== Provided information ==
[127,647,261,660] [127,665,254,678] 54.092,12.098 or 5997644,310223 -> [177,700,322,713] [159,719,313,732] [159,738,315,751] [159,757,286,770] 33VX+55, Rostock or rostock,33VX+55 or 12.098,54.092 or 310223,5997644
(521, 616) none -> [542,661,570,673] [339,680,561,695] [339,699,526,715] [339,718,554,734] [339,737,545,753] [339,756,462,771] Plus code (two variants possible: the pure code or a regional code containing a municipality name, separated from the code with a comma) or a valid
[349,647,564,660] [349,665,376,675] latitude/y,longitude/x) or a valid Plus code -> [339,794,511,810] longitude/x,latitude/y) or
* * *
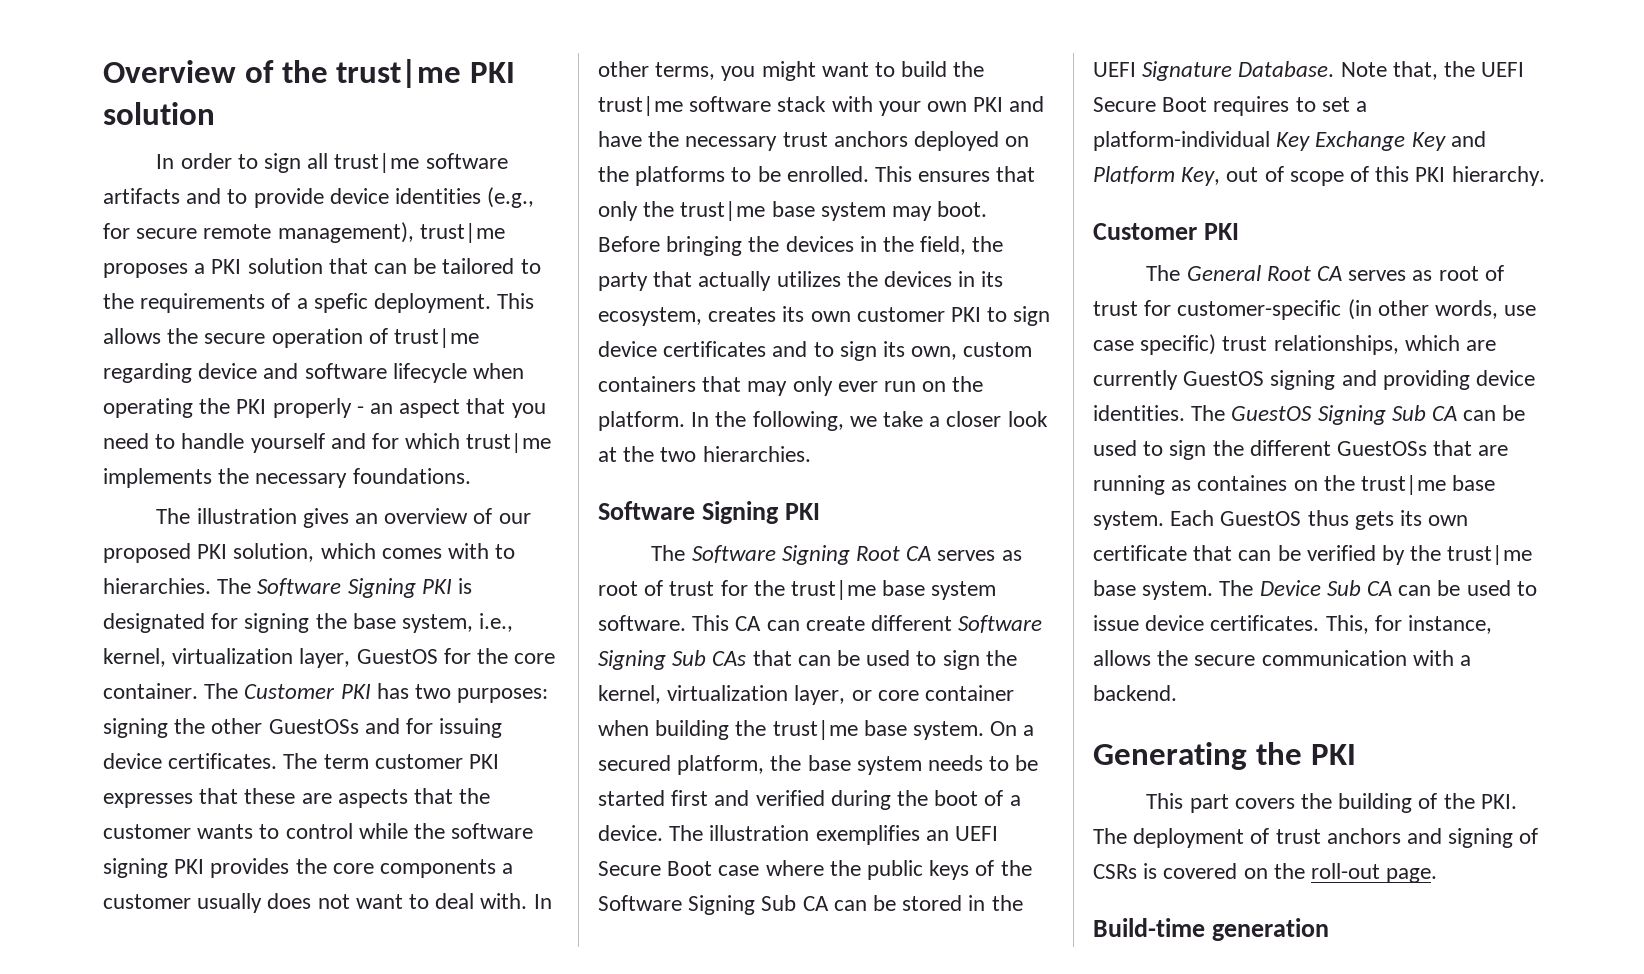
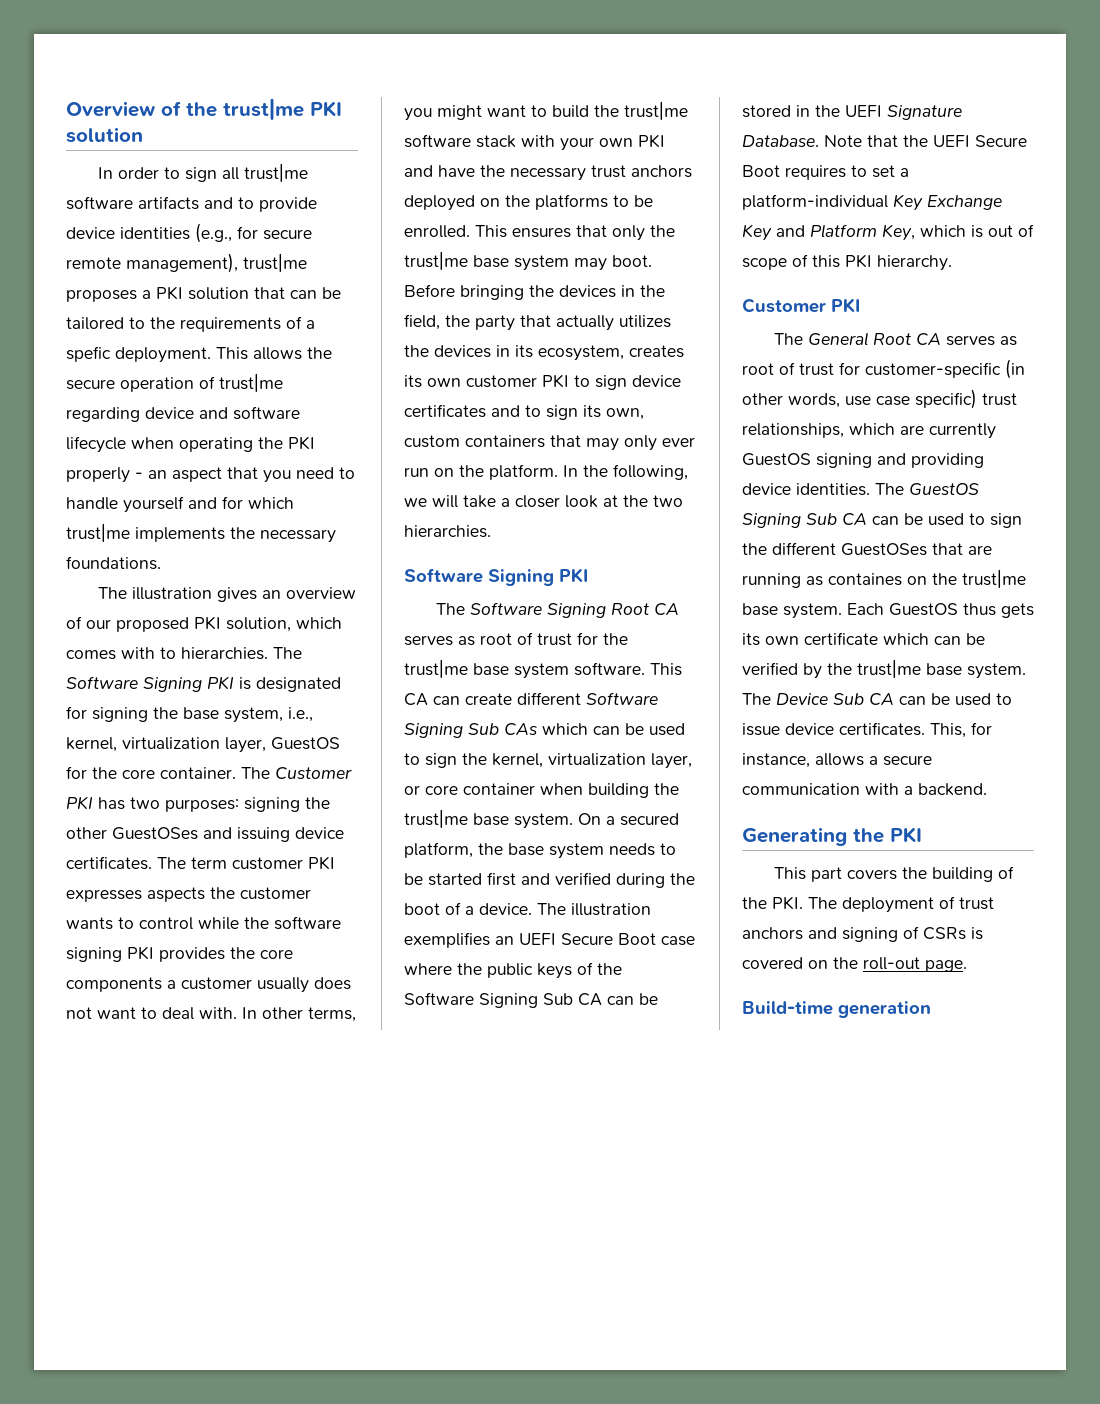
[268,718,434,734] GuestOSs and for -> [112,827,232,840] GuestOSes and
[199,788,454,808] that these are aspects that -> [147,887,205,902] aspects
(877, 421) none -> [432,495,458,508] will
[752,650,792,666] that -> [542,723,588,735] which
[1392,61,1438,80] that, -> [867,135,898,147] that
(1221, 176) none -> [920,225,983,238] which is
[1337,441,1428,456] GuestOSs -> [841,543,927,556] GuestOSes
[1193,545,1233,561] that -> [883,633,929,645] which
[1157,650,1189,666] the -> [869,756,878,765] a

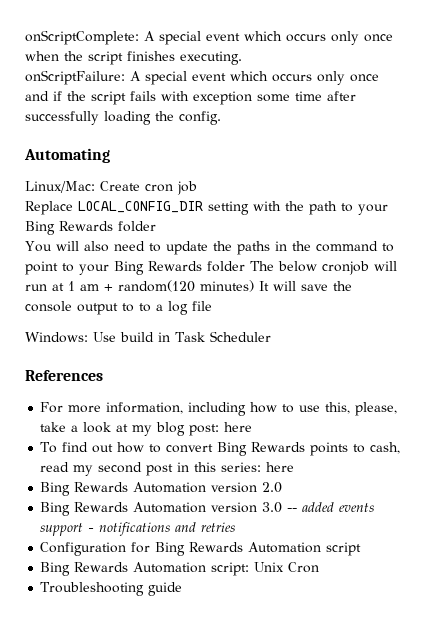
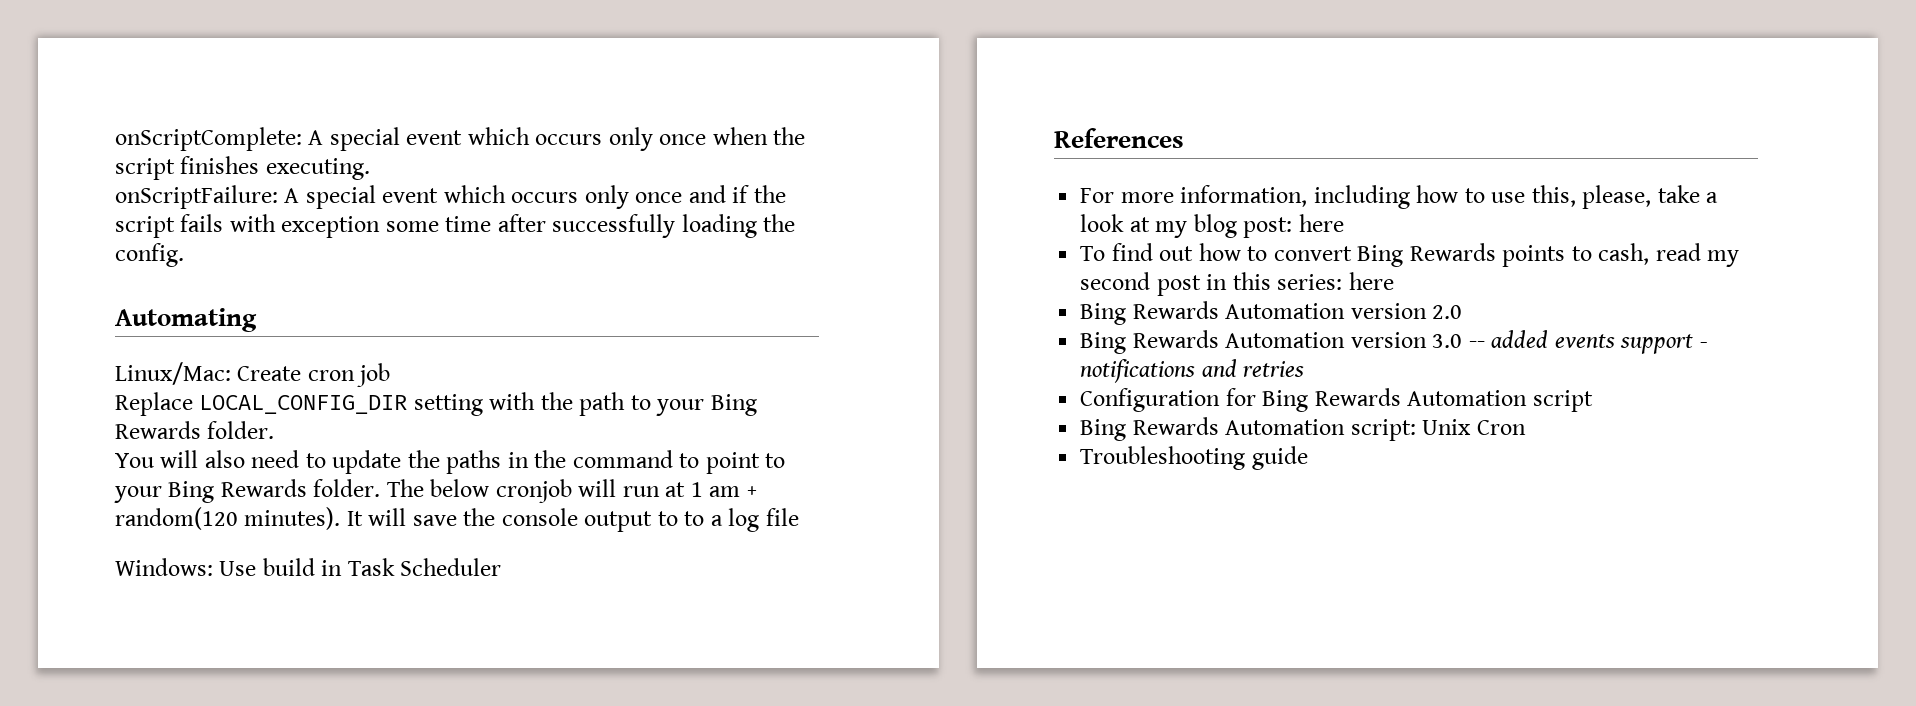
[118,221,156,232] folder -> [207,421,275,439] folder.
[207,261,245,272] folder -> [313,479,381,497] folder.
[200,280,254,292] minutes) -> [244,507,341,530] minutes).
==
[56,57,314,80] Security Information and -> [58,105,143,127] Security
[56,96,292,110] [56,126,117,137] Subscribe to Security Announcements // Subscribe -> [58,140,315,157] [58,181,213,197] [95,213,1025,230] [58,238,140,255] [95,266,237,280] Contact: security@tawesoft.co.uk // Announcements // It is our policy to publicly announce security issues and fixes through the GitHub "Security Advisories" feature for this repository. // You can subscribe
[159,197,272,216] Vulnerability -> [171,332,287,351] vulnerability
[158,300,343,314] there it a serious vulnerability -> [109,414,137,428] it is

== Work to be completed ==
Return all lines of the material above in which the word "vulnerability" occurs.

== Answer box ==
[159,197,272,216] Vulnerability -> [171,332,287,351] vulnerability
[158,300,343,314] there it a serious vulnerability -> [109,414,137,428] it is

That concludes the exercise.